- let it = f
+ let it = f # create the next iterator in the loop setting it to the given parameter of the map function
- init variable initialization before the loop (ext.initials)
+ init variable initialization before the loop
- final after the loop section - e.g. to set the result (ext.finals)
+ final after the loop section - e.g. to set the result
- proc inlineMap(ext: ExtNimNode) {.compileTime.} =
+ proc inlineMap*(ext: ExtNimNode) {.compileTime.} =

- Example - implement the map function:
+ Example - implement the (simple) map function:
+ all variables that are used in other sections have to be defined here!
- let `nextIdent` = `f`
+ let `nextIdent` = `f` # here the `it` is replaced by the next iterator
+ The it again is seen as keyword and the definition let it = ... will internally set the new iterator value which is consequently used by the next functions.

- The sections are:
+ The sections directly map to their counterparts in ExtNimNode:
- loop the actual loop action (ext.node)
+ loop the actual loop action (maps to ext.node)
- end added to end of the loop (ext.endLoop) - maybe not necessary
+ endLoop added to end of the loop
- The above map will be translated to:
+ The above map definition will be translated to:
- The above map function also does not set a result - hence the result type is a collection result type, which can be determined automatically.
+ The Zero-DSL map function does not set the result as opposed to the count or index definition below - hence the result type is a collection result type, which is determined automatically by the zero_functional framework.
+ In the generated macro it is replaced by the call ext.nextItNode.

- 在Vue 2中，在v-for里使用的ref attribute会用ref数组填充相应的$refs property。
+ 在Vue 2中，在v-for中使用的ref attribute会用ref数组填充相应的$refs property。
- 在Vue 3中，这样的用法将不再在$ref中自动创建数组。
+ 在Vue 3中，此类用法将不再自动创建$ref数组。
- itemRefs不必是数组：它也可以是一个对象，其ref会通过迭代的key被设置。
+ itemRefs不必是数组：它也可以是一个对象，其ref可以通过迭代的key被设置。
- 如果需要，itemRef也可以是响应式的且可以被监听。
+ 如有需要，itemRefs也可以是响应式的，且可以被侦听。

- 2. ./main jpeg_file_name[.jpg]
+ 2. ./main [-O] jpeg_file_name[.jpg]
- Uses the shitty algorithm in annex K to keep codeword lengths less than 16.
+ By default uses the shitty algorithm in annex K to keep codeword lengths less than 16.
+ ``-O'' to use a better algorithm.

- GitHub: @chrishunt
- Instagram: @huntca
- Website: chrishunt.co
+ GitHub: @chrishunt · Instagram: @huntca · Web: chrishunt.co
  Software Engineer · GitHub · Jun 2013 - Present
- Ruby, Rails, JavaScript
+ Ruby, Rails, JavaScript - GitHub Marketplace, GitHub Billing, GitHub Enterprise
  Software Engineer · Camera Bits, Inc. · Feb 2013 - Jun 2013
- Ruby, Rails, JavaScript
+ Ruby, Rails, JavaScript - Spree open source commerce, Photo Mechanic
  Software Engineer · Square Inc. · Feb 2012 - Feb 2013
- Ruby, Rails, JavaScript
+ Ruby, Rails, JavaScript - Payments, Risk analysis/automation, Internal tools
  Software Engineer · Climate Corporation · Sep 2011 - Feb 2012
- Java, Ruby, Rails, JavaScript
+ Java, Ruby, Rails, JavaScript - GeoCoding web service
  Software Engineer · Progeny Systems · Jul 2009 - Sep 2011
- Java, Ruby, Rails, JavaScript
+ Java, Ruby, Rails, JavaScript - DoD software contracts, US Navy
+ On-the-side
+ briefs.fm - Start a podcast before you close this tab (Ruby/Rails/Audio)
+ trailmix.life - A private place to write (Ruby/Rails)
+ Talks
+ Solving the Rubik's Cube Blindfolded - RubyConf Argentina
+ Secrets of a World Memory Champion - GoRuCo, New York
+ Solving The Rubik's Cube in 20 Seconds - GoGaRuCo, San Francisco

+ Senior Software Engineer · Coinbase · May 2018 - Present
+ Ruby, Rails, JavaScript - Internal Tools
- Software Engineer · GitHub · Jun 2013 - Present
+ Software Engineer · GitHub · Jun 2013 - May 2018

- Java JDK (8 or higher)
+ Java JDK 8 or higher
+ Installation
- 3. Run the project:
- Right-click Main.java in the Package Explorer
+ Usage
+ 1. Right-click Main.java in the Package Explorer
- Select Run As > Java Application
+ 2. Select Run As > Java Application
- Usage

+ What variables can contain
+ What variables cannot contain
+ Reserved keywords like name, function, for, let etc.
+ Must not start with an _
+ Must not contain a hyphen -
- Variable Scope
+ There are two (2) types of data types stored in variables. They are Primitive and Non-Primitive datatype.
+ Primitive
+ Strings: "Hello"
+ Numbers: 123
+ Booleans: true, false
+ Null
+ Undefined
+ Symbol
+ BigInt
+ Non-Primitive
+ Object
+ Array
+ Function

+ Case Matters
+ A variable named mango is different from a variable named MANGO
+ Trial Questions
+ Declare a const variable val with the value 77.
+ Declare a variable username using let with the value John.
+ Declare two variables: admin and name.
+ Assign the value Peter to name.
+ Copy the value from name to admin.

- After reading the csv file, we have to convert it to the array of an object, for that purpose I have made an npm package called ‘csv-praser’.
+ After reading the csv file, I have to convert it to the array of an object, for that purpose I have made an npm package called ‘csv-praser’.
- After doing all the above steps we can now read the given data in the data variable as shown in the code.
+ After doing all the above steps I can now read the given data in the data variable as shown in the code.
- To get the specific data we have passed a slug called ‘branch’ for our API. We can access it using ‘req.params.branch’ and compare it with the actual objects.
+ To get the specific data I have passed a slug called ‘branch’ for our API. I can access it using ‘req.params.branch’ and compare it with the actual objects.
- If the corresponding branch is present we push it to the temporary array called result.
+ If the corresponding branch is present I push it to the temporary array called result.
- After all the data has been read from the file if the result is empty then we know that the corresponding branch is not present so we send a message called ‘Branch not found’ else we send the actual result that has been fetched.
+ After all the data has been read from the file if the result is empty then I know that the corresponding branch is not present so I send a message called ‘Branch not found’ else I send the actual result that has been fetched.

**********

--- Exercise requirements ---
Pull each line holding "used" out of the listing.

--- Written solution ---
+ all variables that are used in other sections have to be defined here!
+ The it again is seen as keyword and the definition let it = ... will internally set the new iterator value which is consequently used by the next functions.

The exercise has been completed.